Chapter One #3

“Seriously?” I studied him. He was pretty enough for TV, but I suspected he might be playing along.

“I work at a news channel.” He frowned. “Or did. What about you? Do you still play the tuba?”

I guffawed and covered my mouth to stifle the outburst. Fortunately, my cup was empty or else beer might have sloshed all over. He had to be joking. Had he figured out Elizabeth’s lie and decided to gaslight her right back? Or maybe I was projecting because it’s what I’d want to do.

“Yes.” She swallowed hard. “I’m very active in the local symphony.”

“That’s exciting. Is that what you do for a living?”

I saw the wheels spinning. Elizabeth didn’t like to lie, but she loved to fabricate, creating fictional worlds, like she did with her writing. “Oh no. I earned my doctorate in zoolinguistics and travel the world giving papers on how to talk to animals.”

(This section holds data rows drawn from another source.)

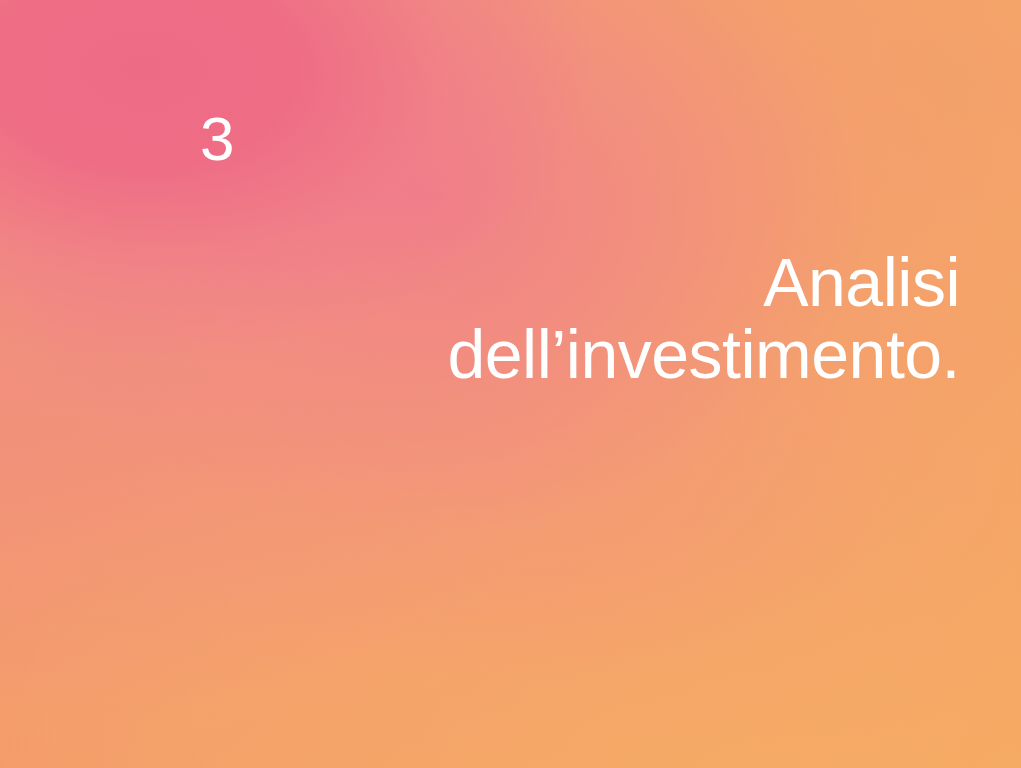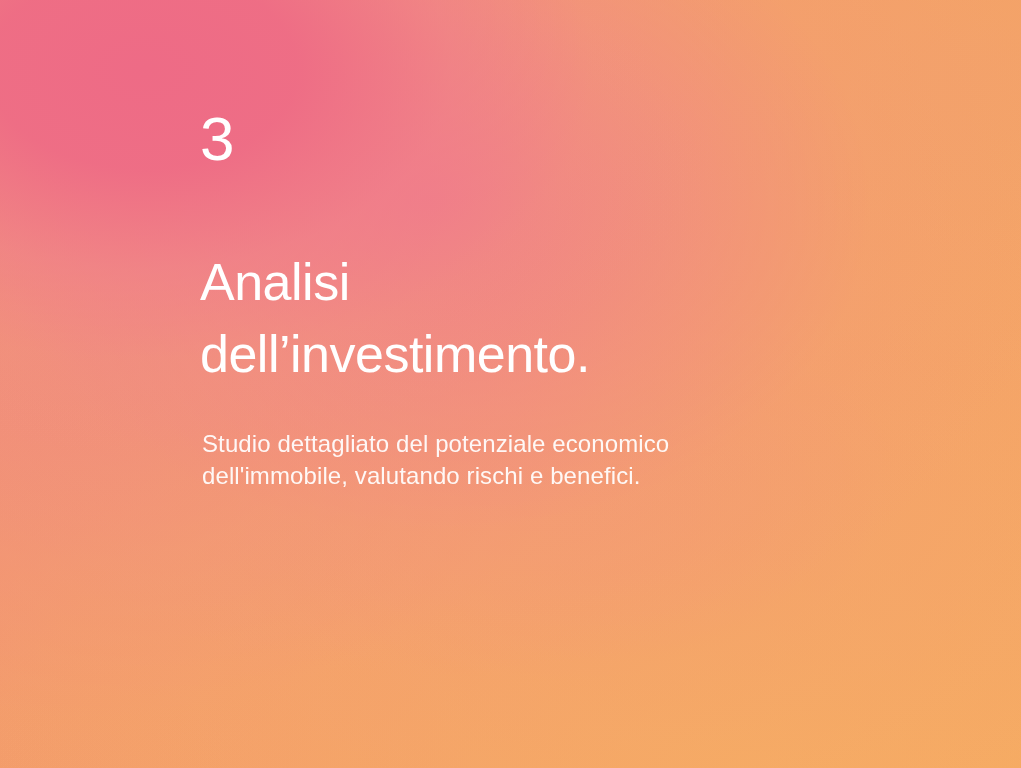"Analisi" .section-title { font-size: 52px -> 68px; text-align: none -> right }
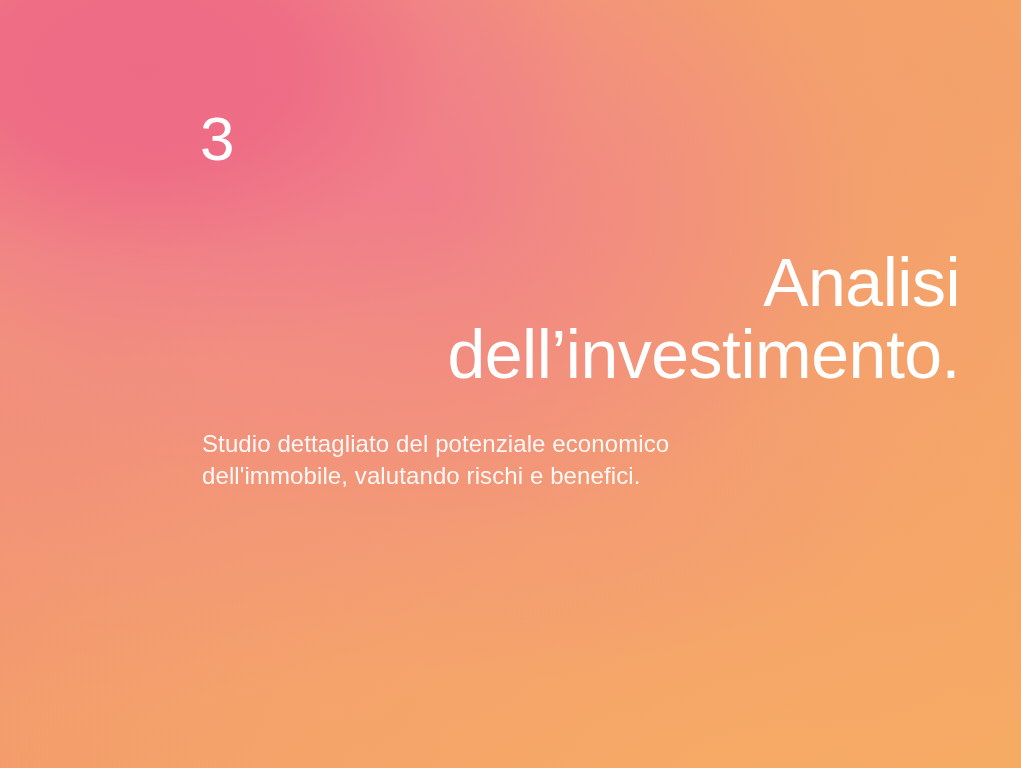"Studio dettagliato del potenziale" p.section-subtitle { html: <p>Studio dettagliato del potenziale economico dell'immobile, valutando rischi e benefici.</p> -> none }
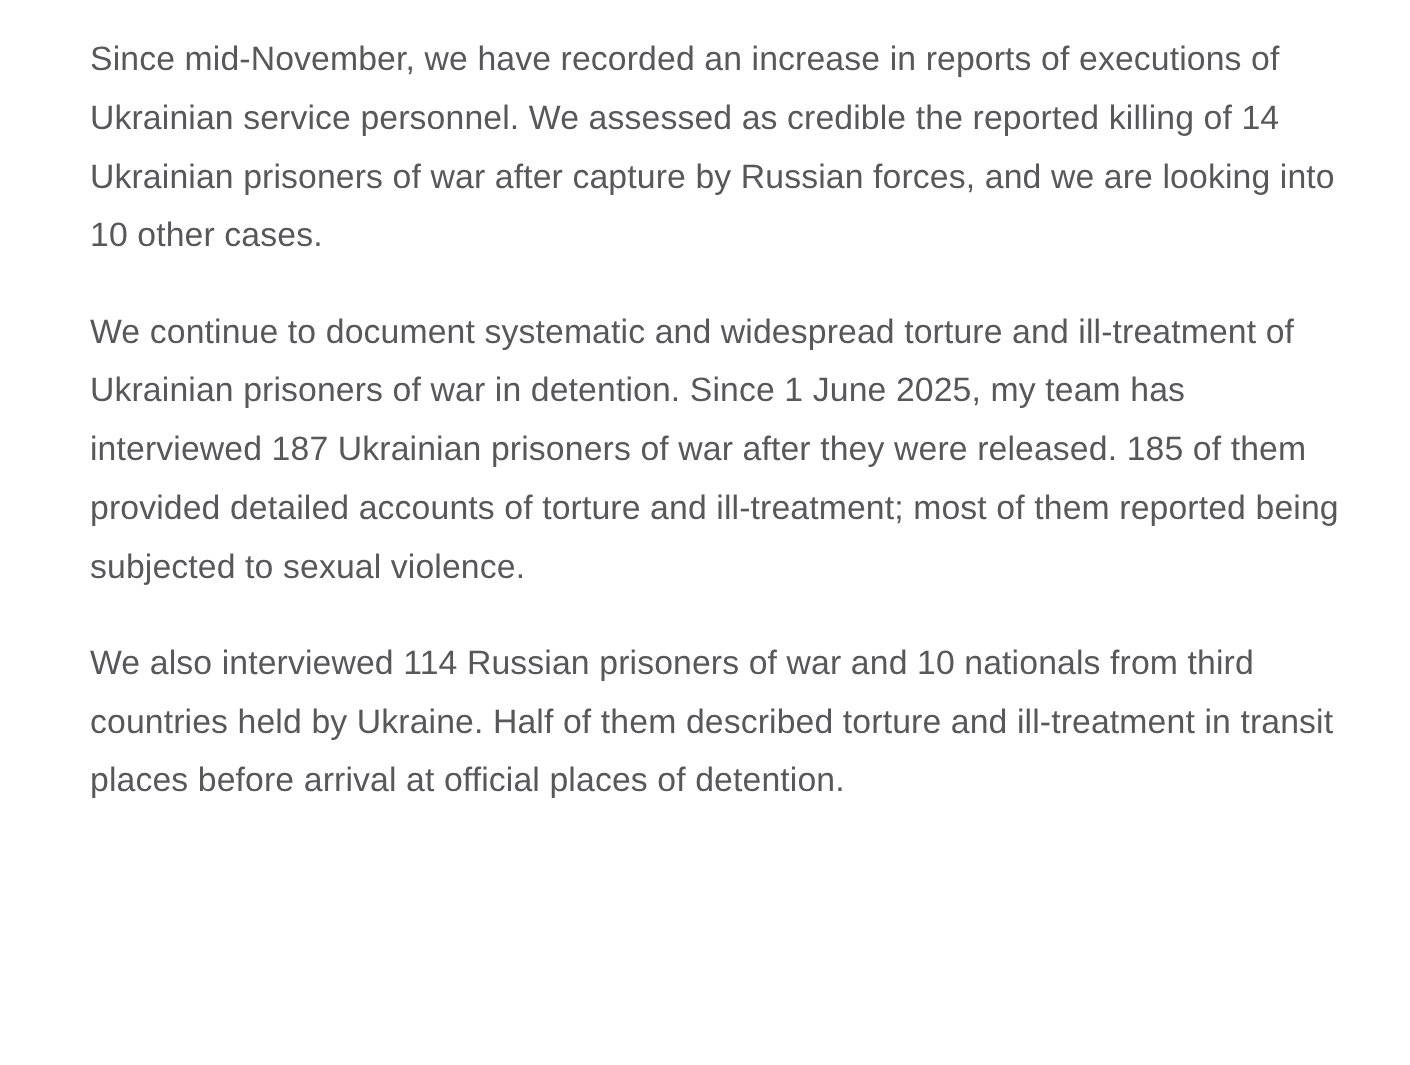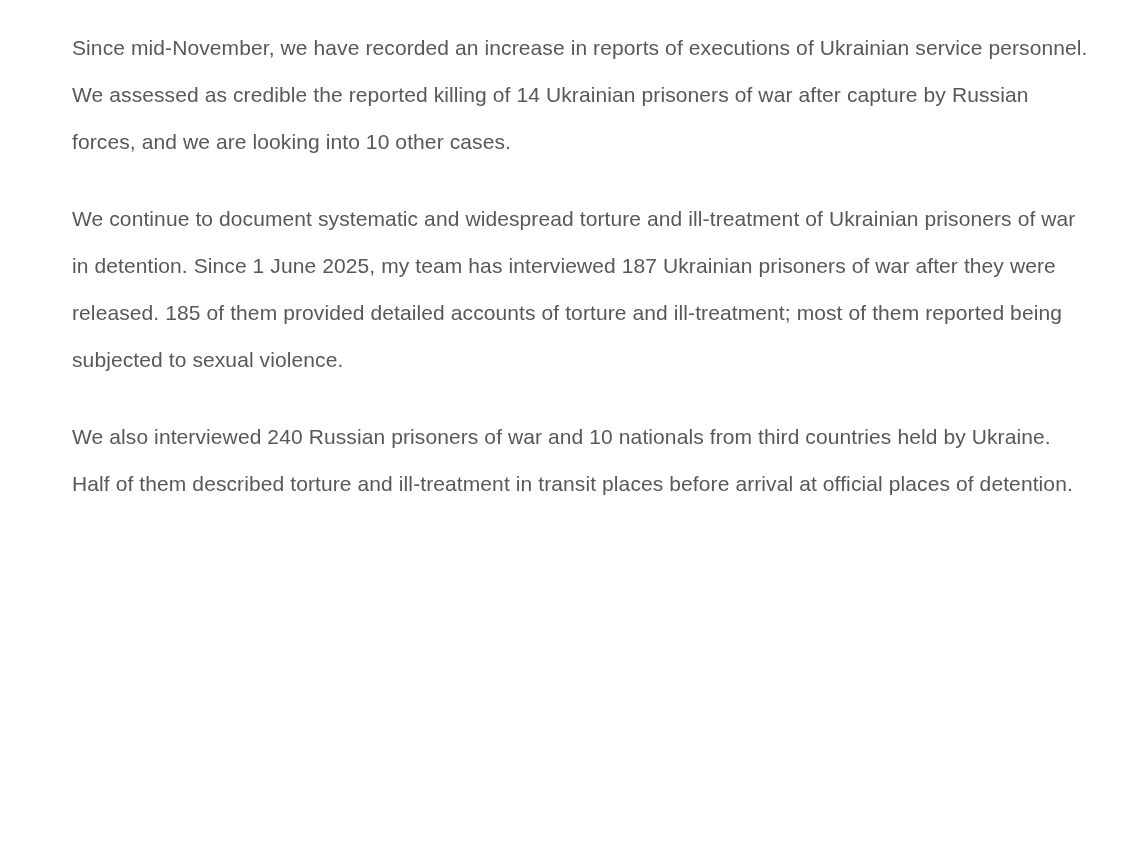"Since mid-November, we have recorded" .doc p { font-size: 21px -> 27px }
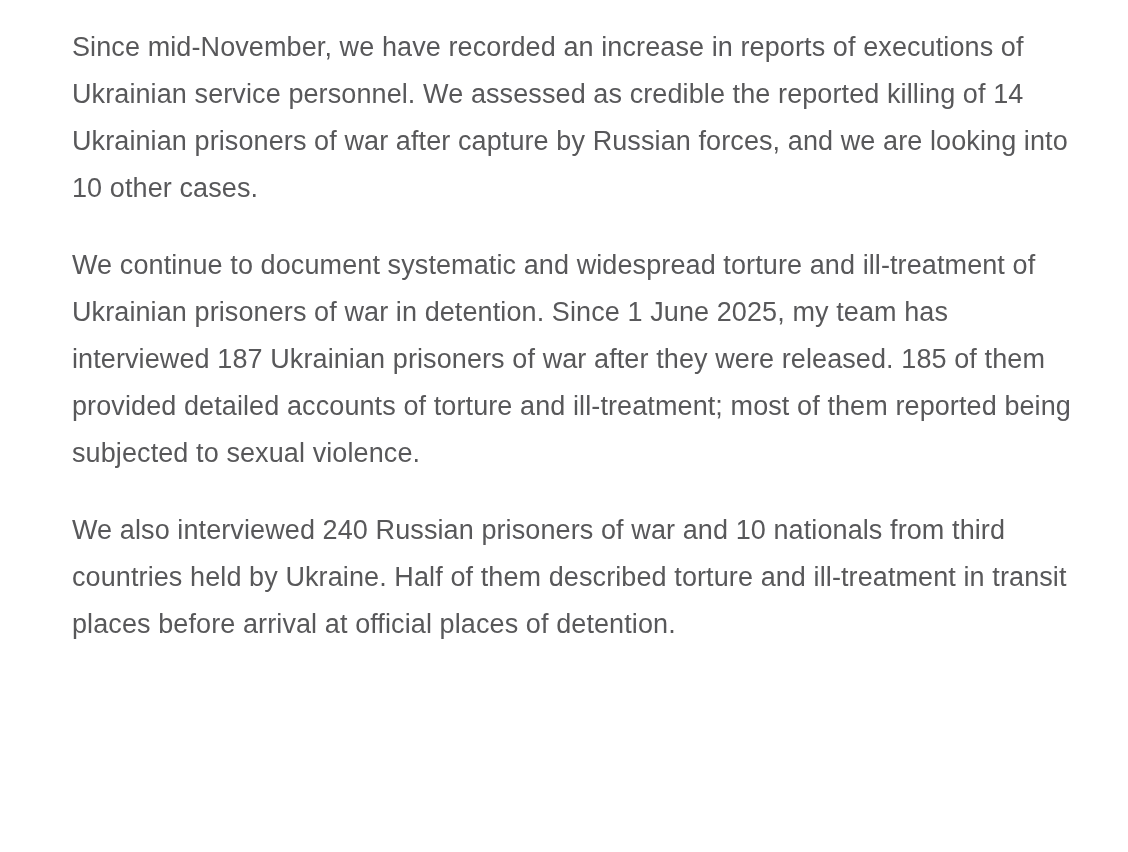"We also interviewed 240 Russian" p { text: 240 -> 114 }
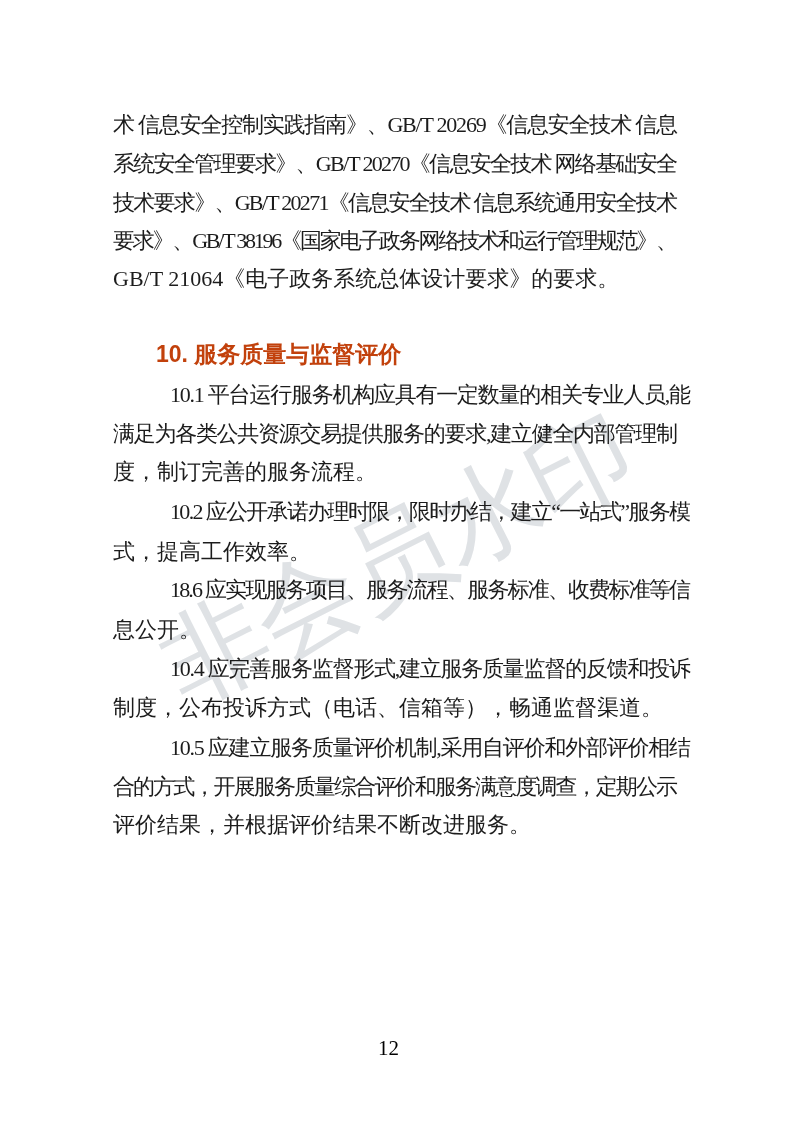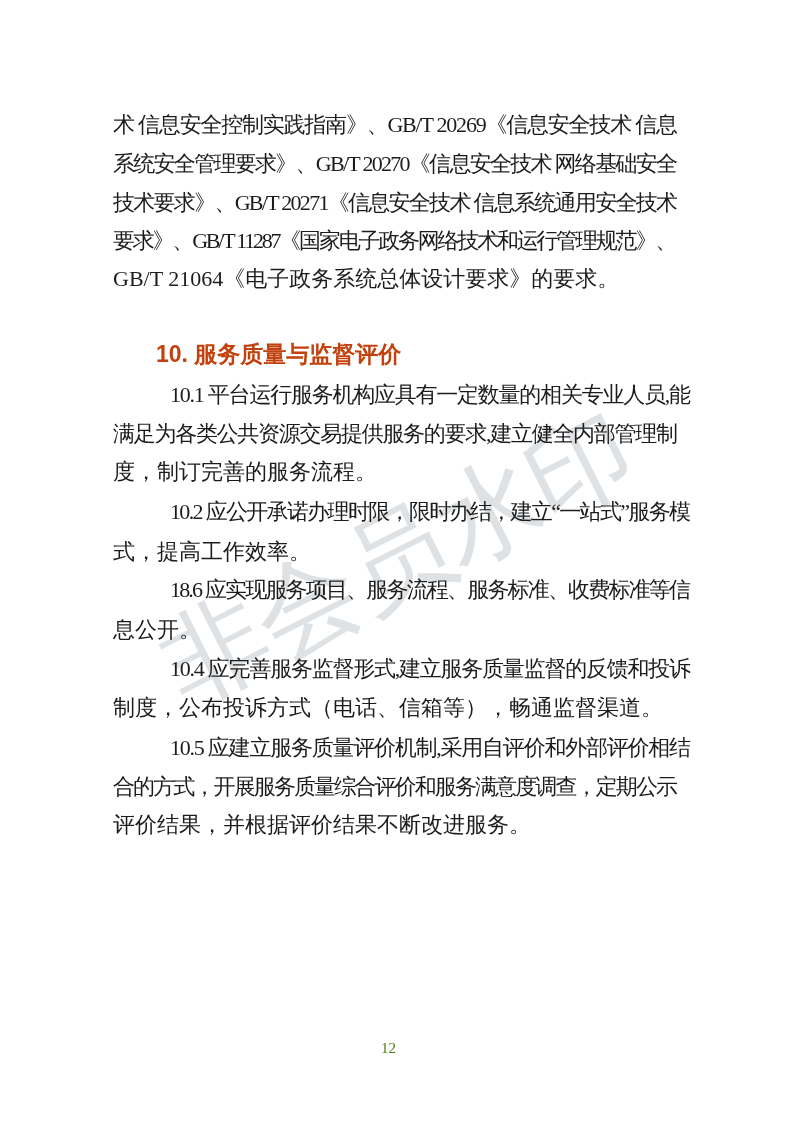"要求》、GB/T 11287《国家电子政务网络技术和运行管理规范》、" span { text: 11287 -> 38196 }
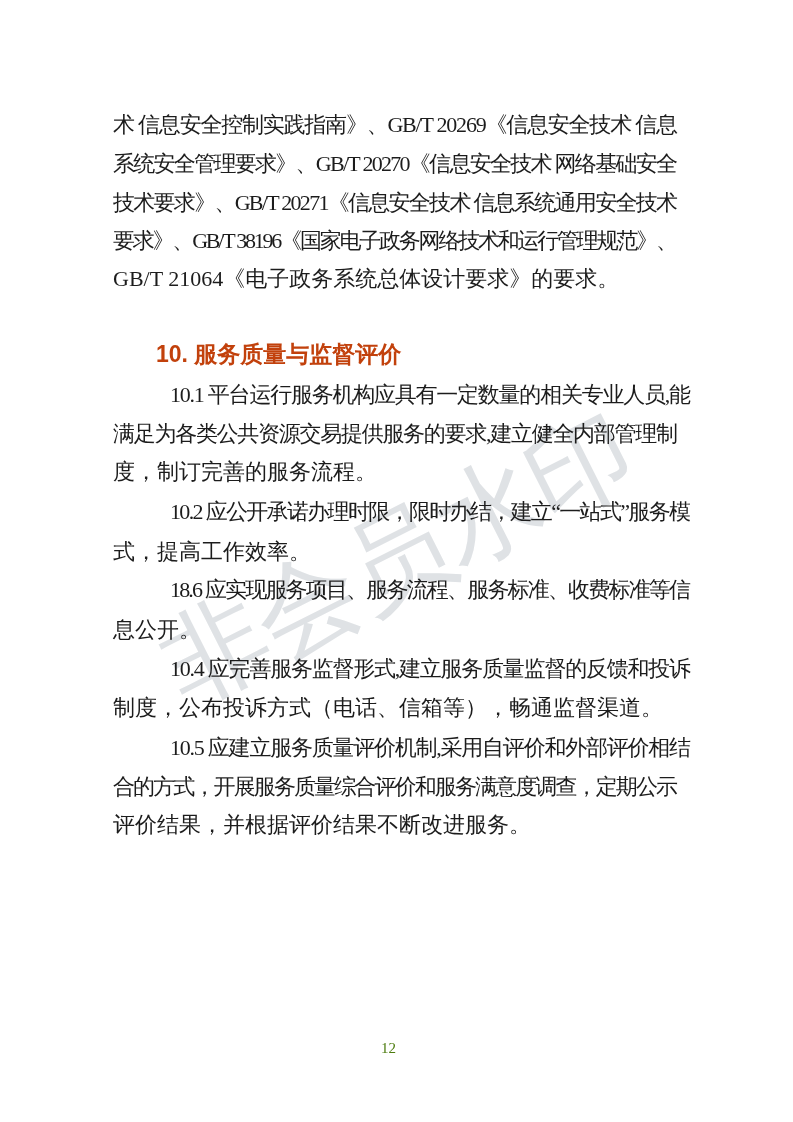"12" .page-number { color: #4d7c0f -> #000000; font-size: 15px -> 21px }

Basil tilted his head when I snort-laughed again. He pointed a knuckle at my cup. “Can I get you something?” And I tuned out Elizabeth’s farce.

I wanted to let him buy me a drink, then ask me if I wanted to get out of here, go to his place, and lose ourselves in each other’s flesh for a few hours. I’d be ready and willing to say yes, but I wasn’t drunk enough to forget about tomorrow.

Besides, it was my turn in the checklist hot seat.

“Thanks, but I don’t want to give you the wrong idea.

” My gaze met his, and I held my breath, steeled for the prying questions.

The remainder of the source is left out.